Machine Learning – Tips and Tricks: Part II
Part I of our series focused on Machine Learning provided insights on managing datasets. So now that we know how to train a model and fine-tune a balanced dataset, we can take a look into the evaluation of the model’s performance and some further ideas that could be useful to boost your intent recognition to state-of-the-art levels.
Evaluate your model
If you are using Machine Learning (ML) inside your intent recognition setup, the evaluation of the ML model should be a part of your performance reports.
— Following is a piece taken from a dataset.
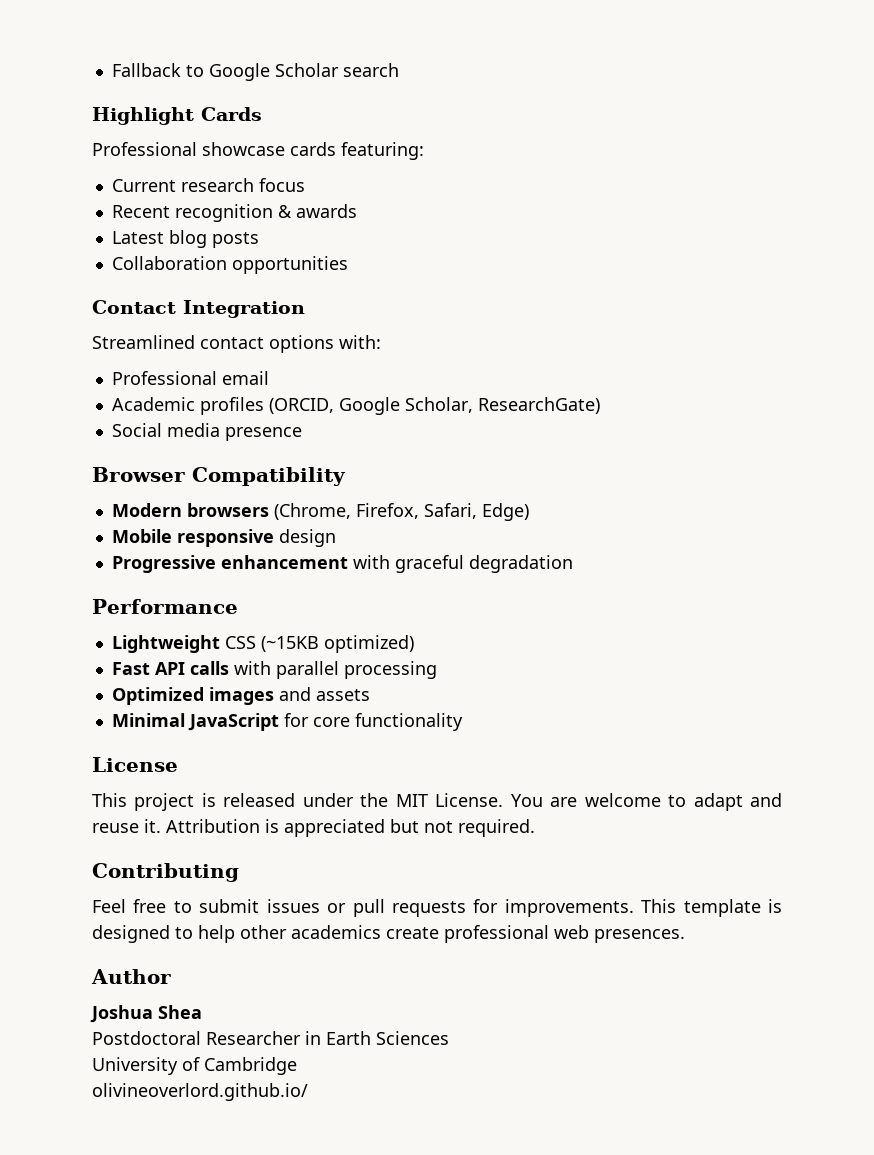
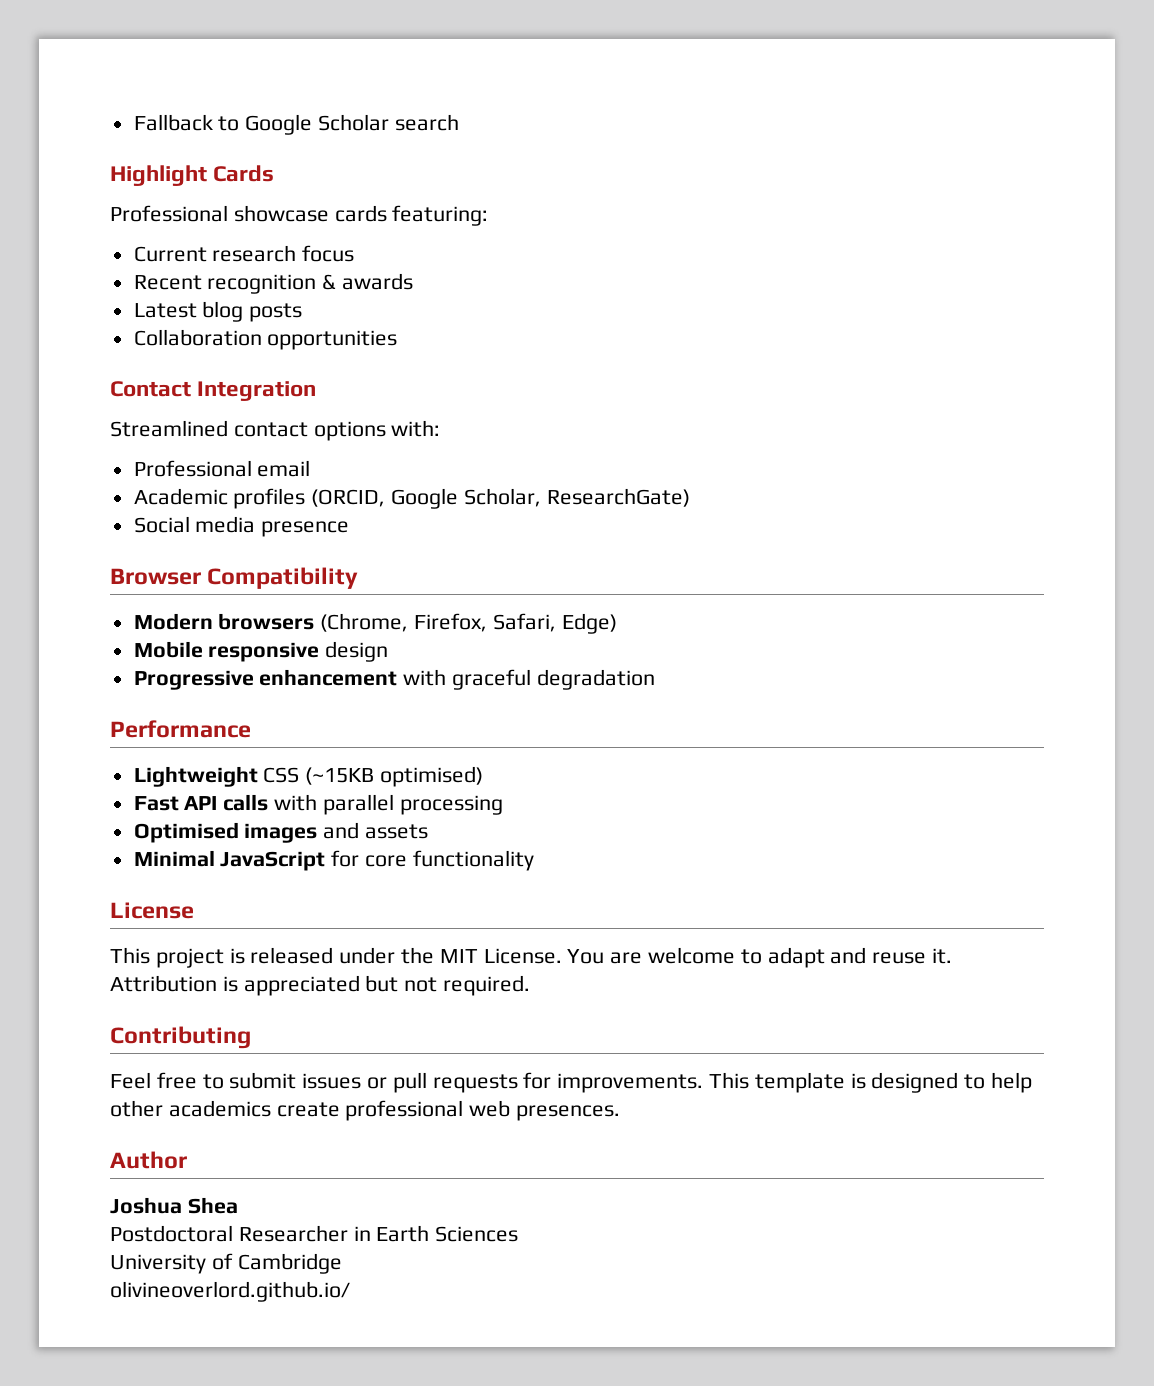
- Lightweight CSS (~15KB optimized)
+ Lightweight CSS (~15KB optimised)
- Optimized images and assets
+ Optimised images and assets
Teneo uses Advanced NLU with a Hybrid Approach for Intent Recognition and goes beyond standard approaches by making use of Dialog Management features such as the Trigger Ordering, please note that the performance of your Machine Learning model is not equivalent to the performance of your solution’s intent recognition setup. Please use Teneo’s Auto-test to see how your triggers perform in the complete setup.
1. Some Basic Concepts
Before we get started and look at the evaluation of an ML model, here are some concepts which you will recognize related to this topic.
To make this more intuitive, let’s say our classifier is trained to identify the class BOOK_A_FLIGHT, with user input examples such as ‘I want to fly to London’, ‘Need to book a flight to Barcelona’ etc.
What is Precision?
Precision = (True Positives) / (True Positives + False Positives)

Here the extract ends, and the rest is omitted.